Kyle Hudson

Water polo made the decision this week to move its season to the spring. Above, Napoleon’s Kyle Hudson takes a shot against Chelsea, Michigan, during a boys water polo match Sept. 5, 2019, in the NHS Natatorium.

In one of the first direct moves to affect a high school fall sports season, the Ohio Water Polo Association on Sunday voted to postpone its season until the Spring of 2021.

Water polo, in which Napoleon competes as a varsity sport, is not sanctioned by the Ohio High School Athletic Association. Last season there were 12 girls teams and 18 boys teams that participated in varsity water polo in Ohio.

“While the board and coaches understand that there will still be hardships in rescheduling the season to the spring of 2021 for all those involved in water polo, the option to move to provide a safer season was one that all of the coaches felt was in the best interest of all involved,” said Nicholas Hellwig, secretary of the Ohio Water Polo Association, in a letter to players, coaches and athletics directors. “The move to the spring of 2021 is currently a temporary move, but we are excited about the possibility of having a season for our players to practice and compete more safely.”

Napoleon water polo coach Mike Nye said while the sport is not sanctioned by the OHSAA, the decision to move the season to the spring was based on the guidelines established by the OHSAA.
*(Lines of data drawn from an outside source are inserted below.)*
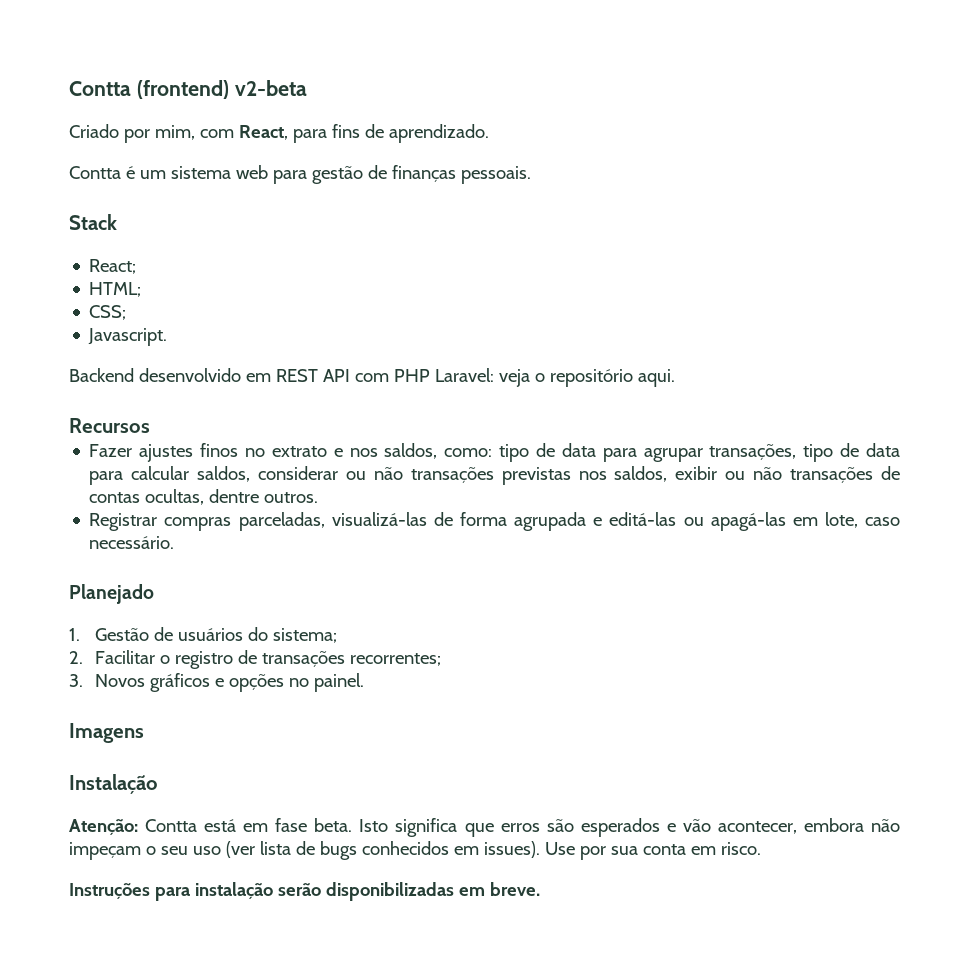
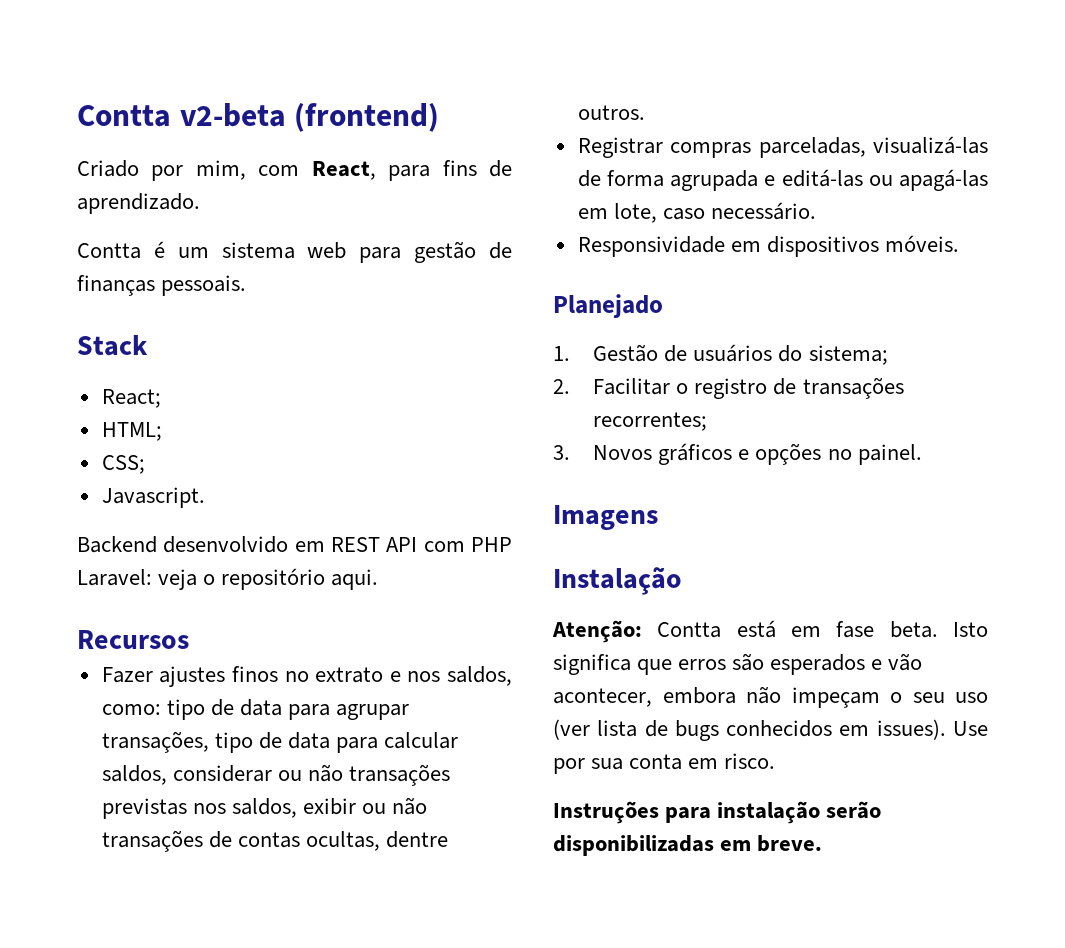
- Contta (frontend) v2-beta
+ Contta v2-beta (frontend)
+ Responsividade em dispositivos móveis.

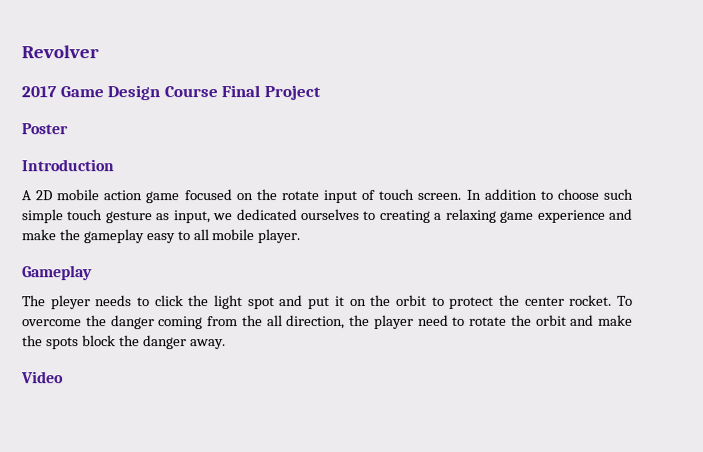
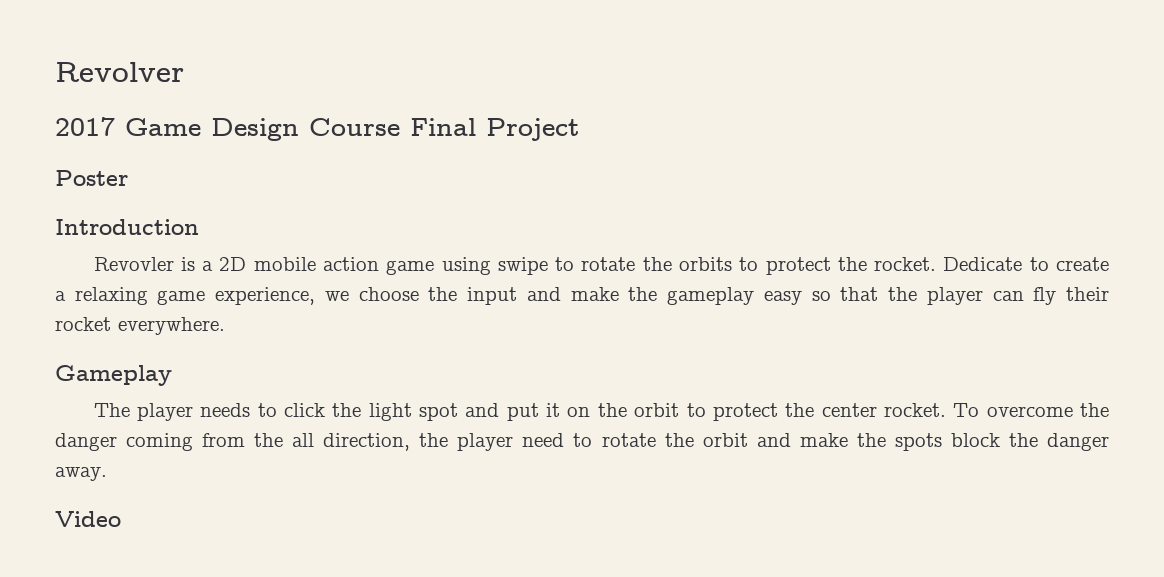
- A 2D mobile action game focused on the rotate input of touch screen. In addition to choose such simple touch gesture as input, we dedicated ourselves to creating a relaxing game experience and make the gameplay easy to all mobile player.
+ Revovler is a 2D mobile action game using swipe to rotate the orbits to protect the rocket. Dedicate to create a relaxing game experience, we choose the input and make the gameplay easy so that the player can fly their rocket everywhere.
- The pleyer needs to click the light spot and put it on the orbit to protect the center rocket.
+ The player needs to click the light spot and put it on the orbit to protect the center rocket.

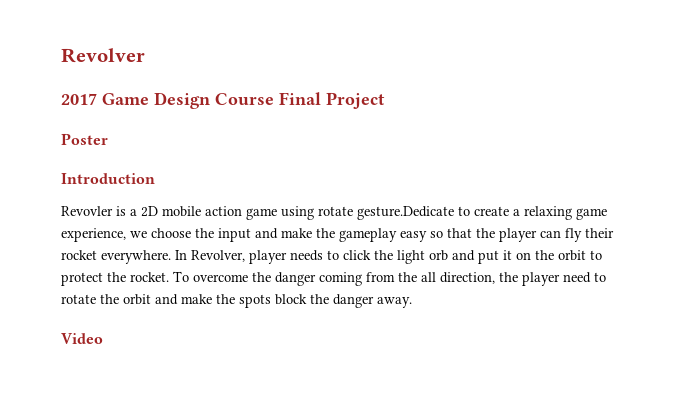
- Revovler is a 2D mobile action game using swipe to rotate the orbits to protect the rocket. Dedicate to create a relaxing game experience, we choose the input and make the gameplay easy so that the player can fly their rocket everywhere.
- Gameplay
- The player needs to click the light spot and put it on the orbit to protect the center rocket.
+ Revovler is a 2D mobile action game using rotate gesture.Dedicate to create a relaxing game experience, we choose the input and make the gameplay easy so that the player can fly their rocket everywhere. In Revolver, player needs to click the light orb and put it on the orbit to protect the rocket.

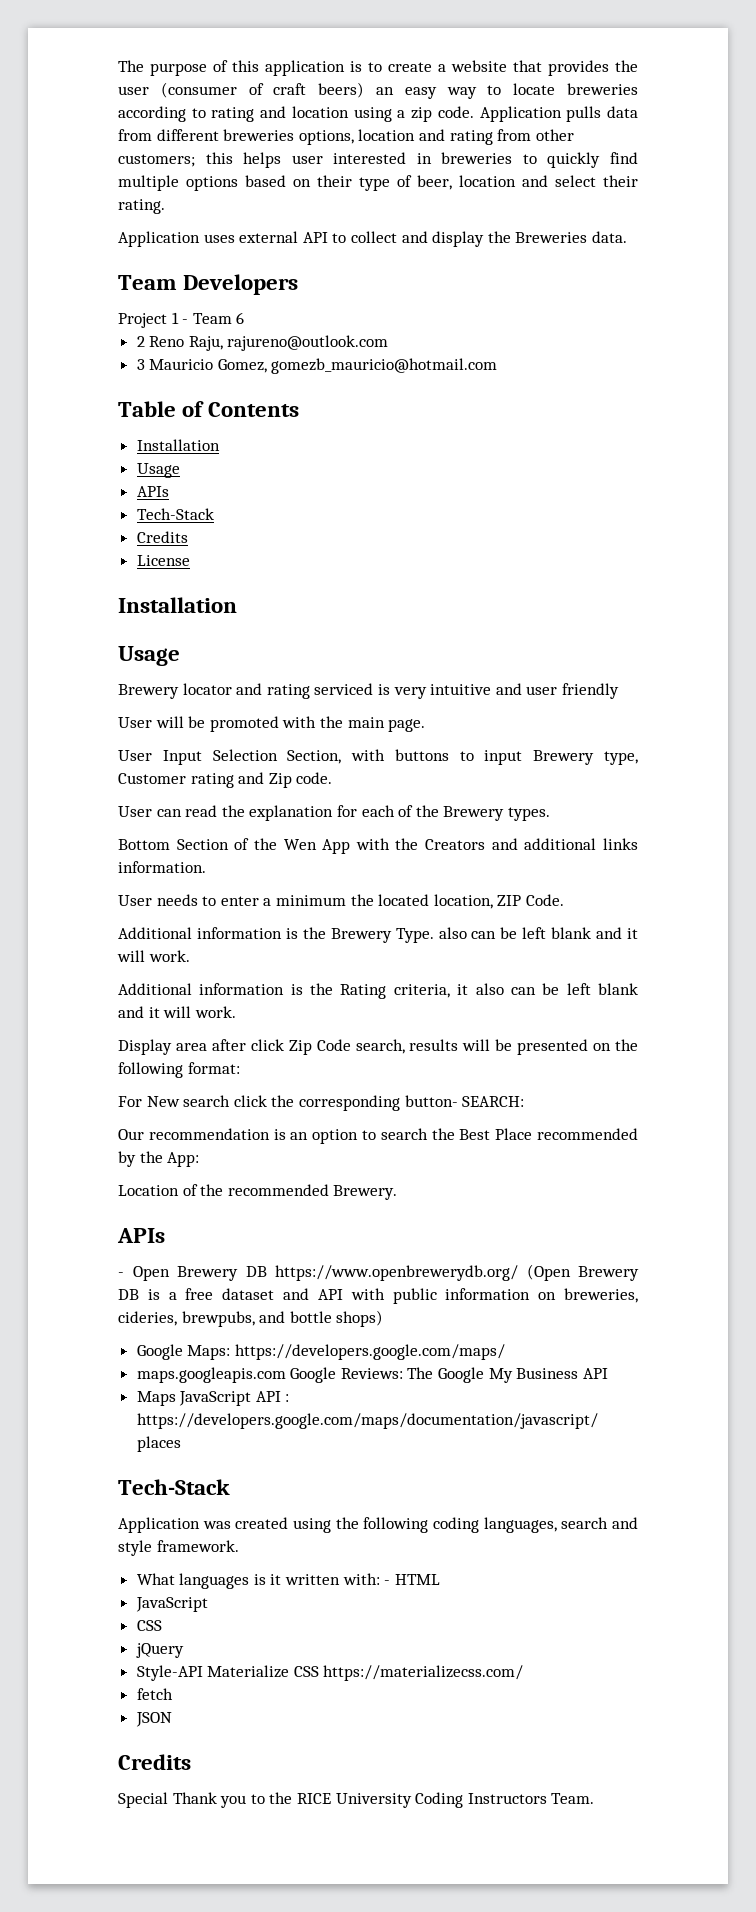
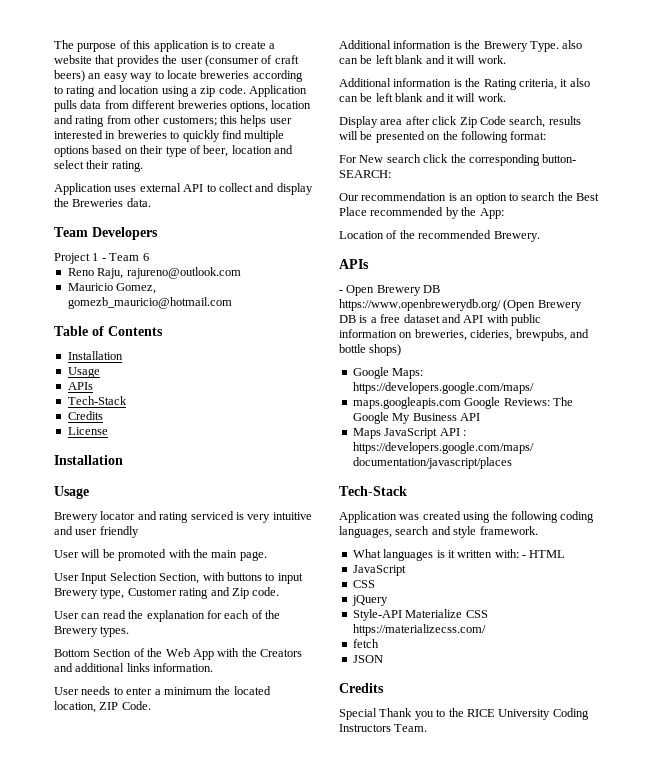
- 2 Reno Raju, rajureno@outlook.com
+ Reno Raju, rajureno@outlook.com
- 3 Mauricio Gomez, gomezb_mauricio@hotmail.com
+ Mauricio Gomez, gomezb_mauricio@hotmail.com
- Bottom Section of the Wen App with the Creators and additional links information.
+ Bottom Section of the Web App with the Creators and additional links information.

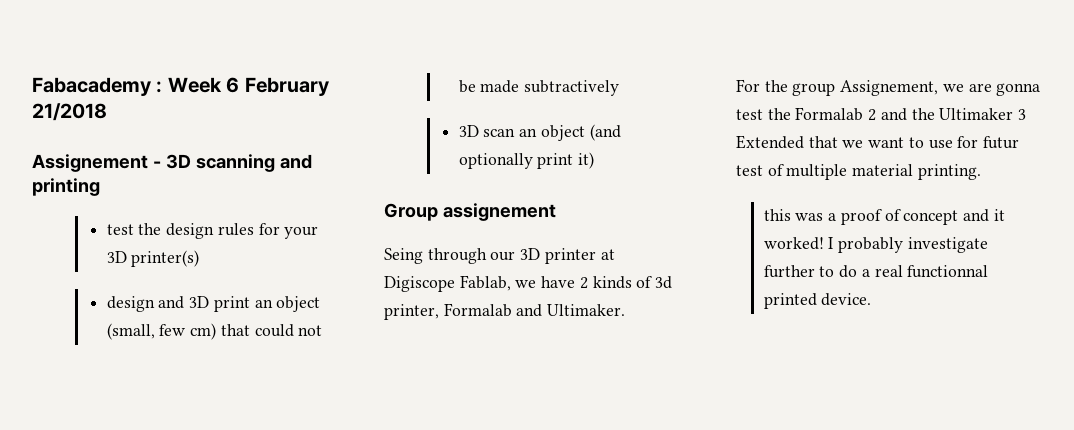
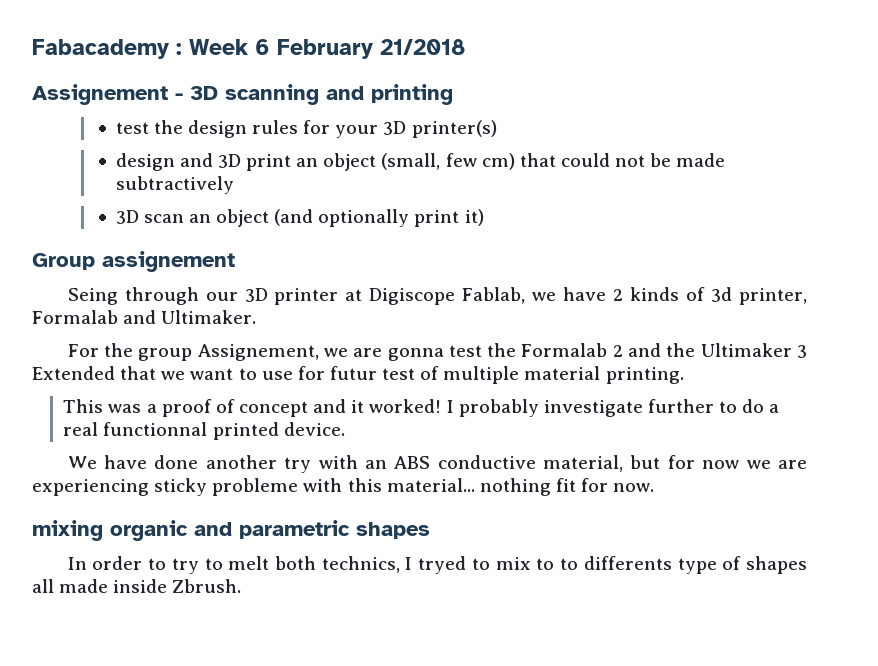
- this was a proof of concept and it worked!
+ This was a proof of concept and it worked!
+ We have done another try with an ABS conductive material, but for now we are experiencing sticky probleme with this material... nothing fit for now.
+ mixing organic and parametric shapes
+ In order to try to melt both technics, I tryed to mix to to differents type of shapes all made inside Zbrush.

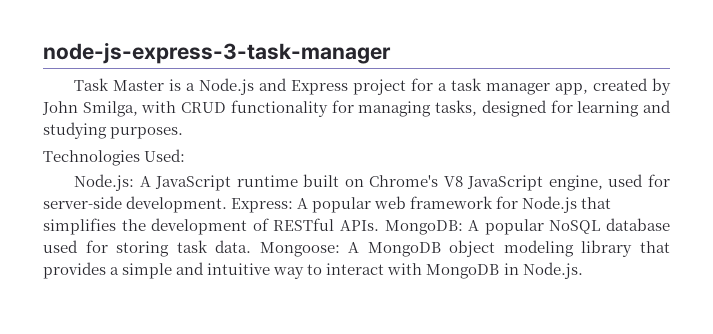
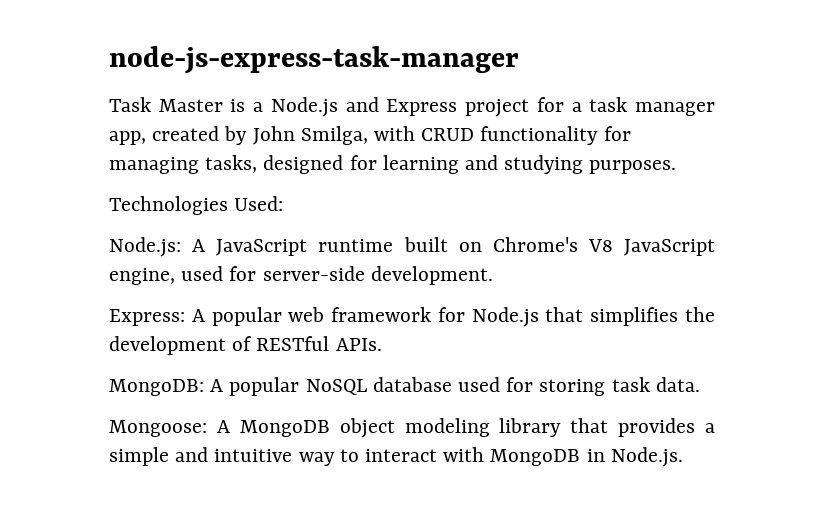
- node-js-express-3-task-manager
+ node-js-express-task-manager
- Node.js: A JavaScript runtime built on Chrome's V8 JavaScript engine, used for server-side development. Express: A popular web framework for Node.js that simplifies the development of RESTful APIs. MongoDB: A popular NoSQL database used for storing task data. Mongoose: A MongoDB object modeling library that provides a simple and intuitive way to interact with MongoDB in Node.js.
+ Node.js: A JavaScript runtime built on Chrome's V8 JavaScript engine, used for server-side development.
+ Express: A popular web framework for Node.js that simplifies the development of RESTful APIs.
+ MongoDB: A popular NoSQL database used for storing task data.
+ Mongoose: A MongoDB object modeling library that provides a simple and intuitive way to interact with MongoDB in Node.js.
“We looked to those guidelines,” Nye said. “Like in volleyball we switch benches (between periods). We do it because many of the pools have a deep end and shallow end, which changes the way teams play. To change benches, they would have to be disinfected each time.”

Nye added there were going to be issues with transportation, locker room availability and spectator seating.

Water polo, which was scheduled to begin its season Aug. 14-15 with the Courtney Fisher Kick-Off Classic in Napoleon, was going to be one of the first sports to begin competition this fall.

“We would have been the test pilot,” said Nye. “We were bringing in teams from Columbus and Cincinnati and some of those teams haven’t even had the chance to have intra-squad scrimmages yet.

“It would have been hard,” he added. “Now we get to see how the guidelines work and put in place what we need to have a safe season.”

The association was also worried about having the decision about whether to have a season or not being made for them by the governor or the OHSAA.

“The other big thing is we did not want to start the season and have it ripped out from under us,” Nye added. No formal decision from either Gov. Mike DeWine or the OHSAA has been announced as of Tuesday’s press time.

With the move to the spring, Nye acknowledged there are several water polo athletes who play other spring sports normally.

“We had a team Zoom meeting and I told those that play spring sports they can do what they want to do,” Nye said. “They already missed one spring sports season. I have started talking to the spring sports coaches and there might be a way for those who want to to play both sports.”

Nye said he also told his team to play other fall sports this season, if they felt inclined. He said two or three have asked for a coach’s information for fall sports teams.

“I want them to do what’s right for them,” said Nye. “If they want to do a fall sport, do it. Take advantage of getting a chance to be a Wildcat athlete and hopefully the fall season gets to play out.”

As for the spring season, Nye said the initial idea is to just take the existing schedule and move it back to March, April and May. One big issue would be the state tournament falling on Memorial Day weekend, which is normally when Napoleon High School has graduation.

“It is something I will be bringing up,” said Nye.

The Napoleon coach did say playing in the spring could potentially open up games with the girls teams, as Michigan currently plays girls water polo in the spring. There has also been talk of moving boys water polo to the spring this season in Michigan as well.

“This is the best opportunity for them to have a season,” said Napoleon Athletics Director Andy Ham. “Other states are doing the same thing. With the transition, we could pick up some games with teams in Michigan. In that way it is a positive.”

“In the end, we wanted to figure out the best way for us to play a complete season and that was not going to happen in the fall,” said Nye.